The Carnival was also the home of voracious and incessant gambling. At the end of the twelfth century the first public gaming tables in Europe were erected by Niccolò Barattieri; they were his reward for raising the two columns of the piazzetta, and his tables were placed between them. It soon became the place of judicial execution, and is still known
as a conventionally unlucky spot. But the fever spread. In the thirteenth and fourteenth centuries there were various attempts to organise, and to supervise, the games of chance. It was found necessary, for example, to pass statutes forbidding gambling in the courtyards of the ducal palace and in the basilica of Saint Mark’s itself. Yet nothing could stop the obsession with gaming. Playing cards were not invented in Venice, as is sometimes claimed, but the Venetians soon enjoyed something like a monopoly on their manufacture.

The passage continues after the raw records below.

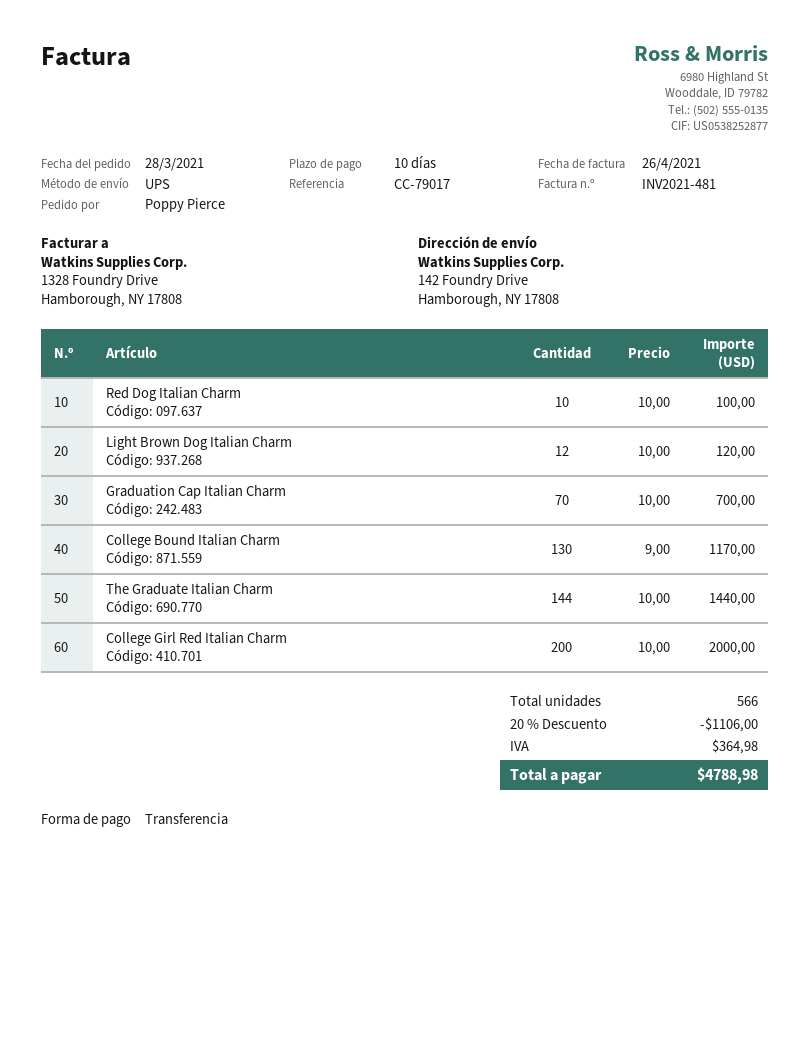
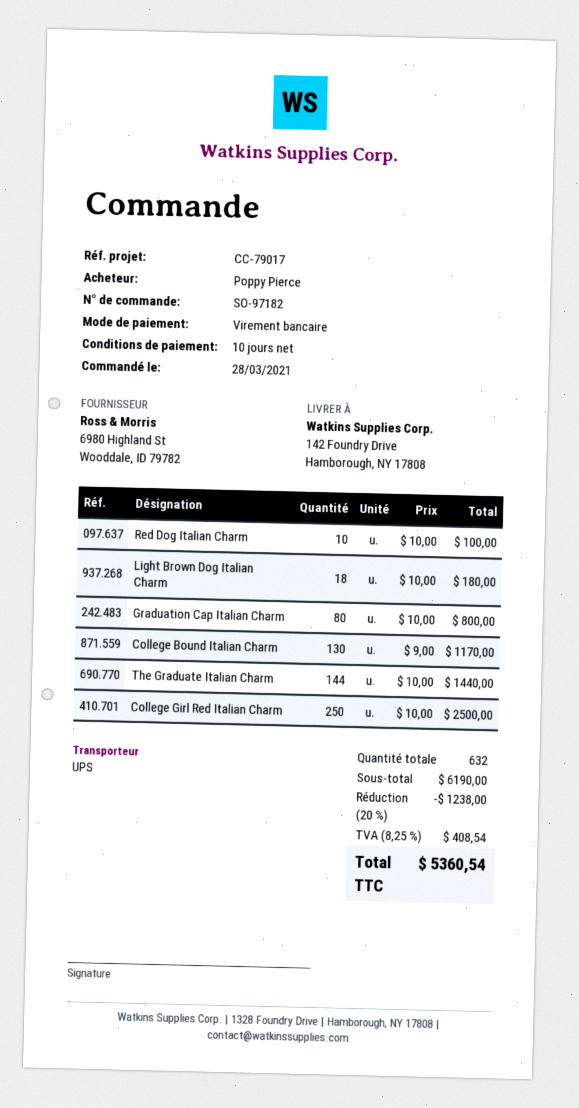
Light Brown Dog Italian Charm: 12 x 10.00 = 120.00 -> 18 x 10.00 = 180.00
Graduation Cap Italian Charm: 70 x 10.00 = 700.00 -> 80 x 10.00 = 800.00
College Girl Red Italian Charm: 200 x 10.00 = 2000.00 -> 250 x 10.00 = 2500.00
total quantity: 566 -> 632
discount: 20% = 1106.00 -> 20% = 1238.00
tax: 364.98 -> 408.54
total: 4788.98 -> 5360.54

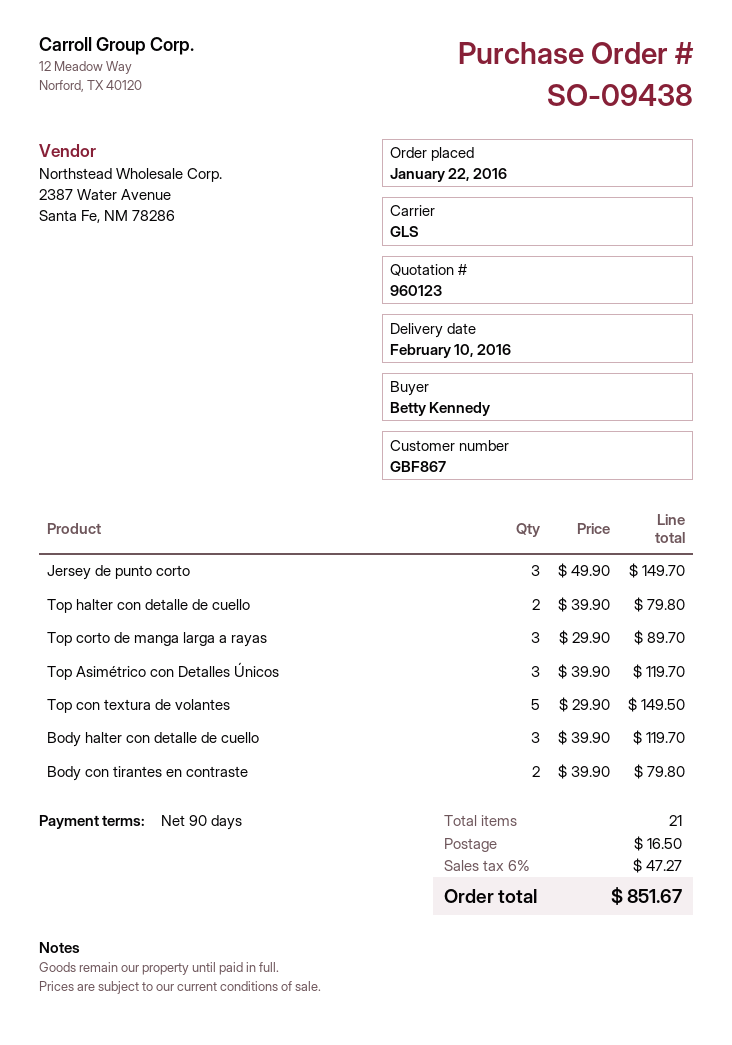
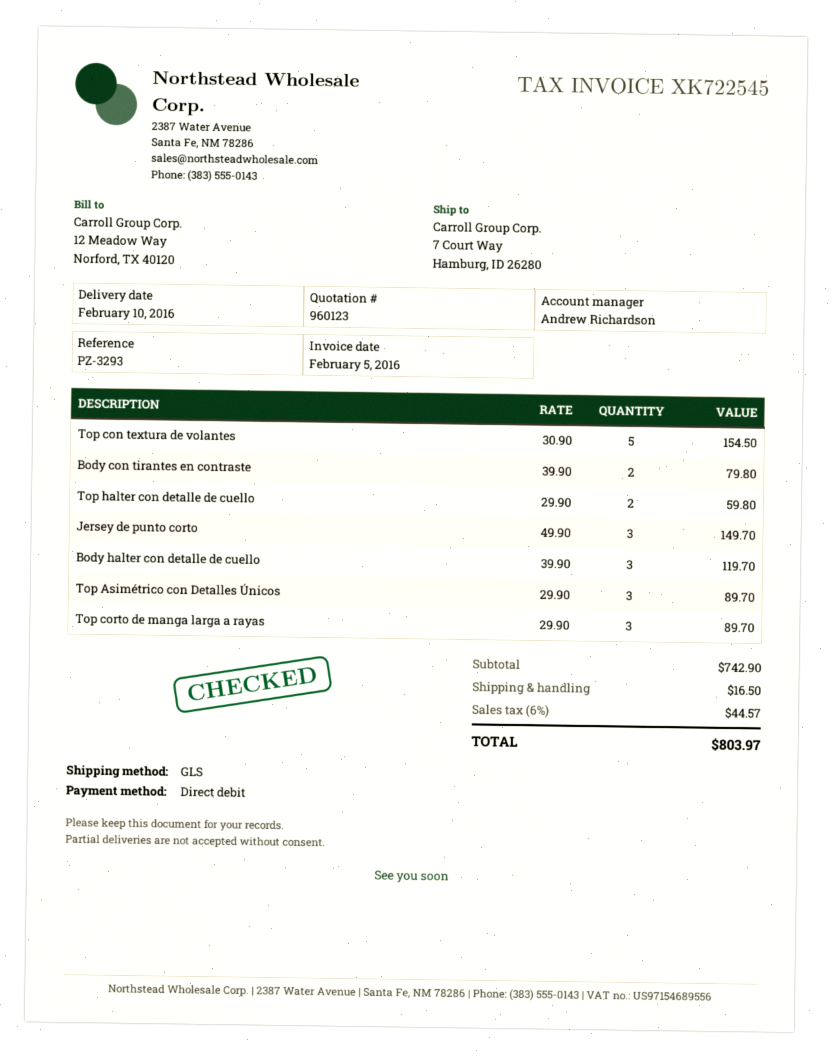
Top halter con detalle de cuello: 2 x 39.90 = 79.80 -> 2 x 29.90 = 59.80
Top Asimétrico con Detalles Únicos: 3 x 39.90 = 119.70 -> 3 x 29.90 = 89.70
Top con textura de volantes: 5 x 29.90 = 149.50 -> 5 x 30.90 = 154.50
tax: 6% = 47.27 -> 6% = 44.57
total: 851.67 -> 803.97

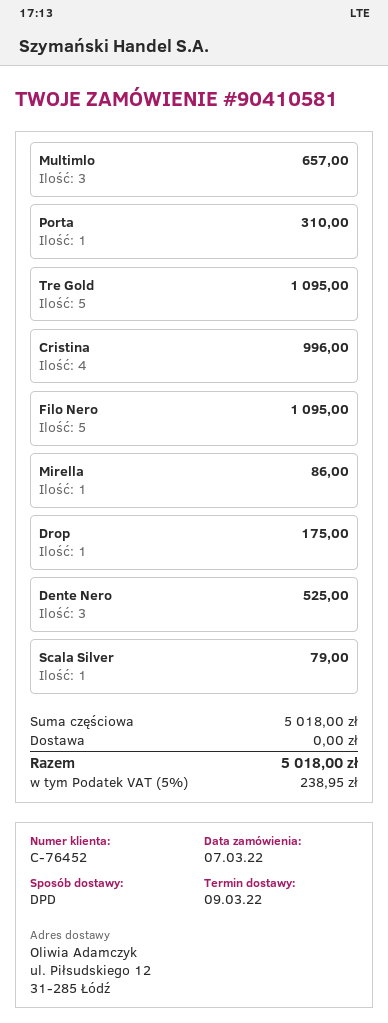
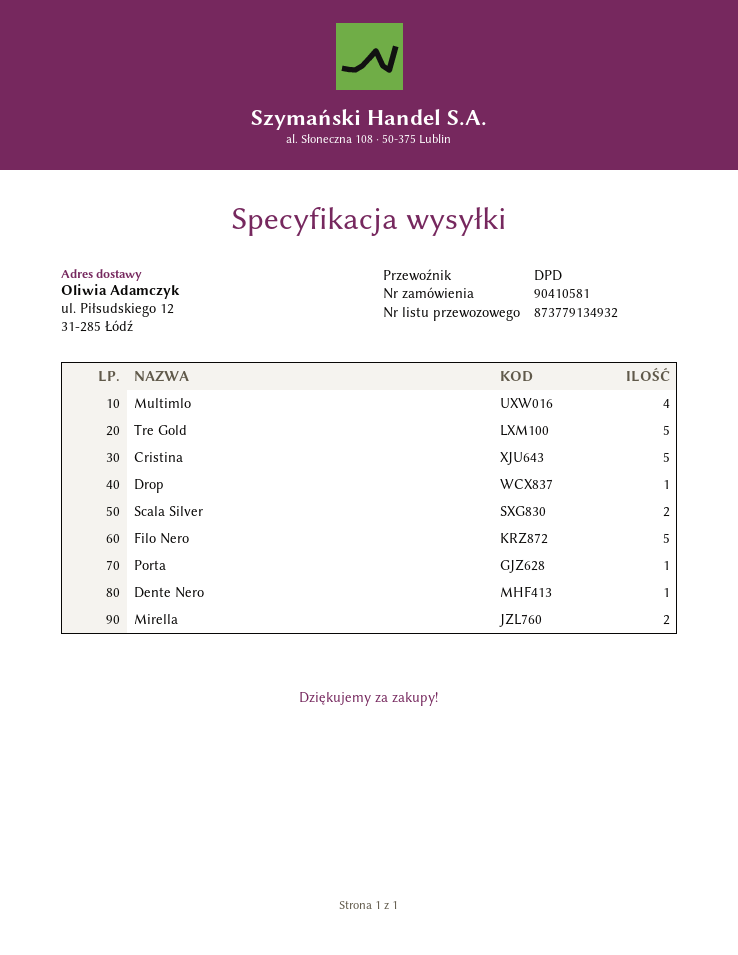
Multimlo: 3 -> 4
Cristina: 4 -> 5
Mirella: 1 -> 2
Dente Nero: 3 -> 1
Scala Silver: 1 -> 2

There were private ridotti or gaming places in many grand houses, and in the houses of courtesans. An edict of 1598 referred to places “with gaming, drunkenness and other dishonesties” to the manifest shame of the state. Servants were asked to denounce masters who set up gambling tables. The patricians were not alone in their predilection for gambling. The people of Venice were also addicted, with dice and cards played in taverns and squares, in wine-shops and barbers’ shops, upon bridges, and even in gondolas. They were ready to bet on anything, from chess and chequers to skittles and rackets. One of the most popular forms of gambling involved the results of public elections; money would be placed on one candidate rather than another, and bookmakers set up stalls in the Rialto. Crowds would gather to see who had been elected to the senate, or to the council of ten, but they were not being public-spirited. They were interested only in the outcome of the race. So the authorities of the city decided to control, and to profit from, that which they could not prevent. By the sixteenth century the ridotti or public gaming houses were already being licensed for various games of hazard and what was called “honest conversation.” Then in 1638 the Venetian state financed a public gambling house, the Ridotto, which became the paradigm or prototype for all the casinos of Europe.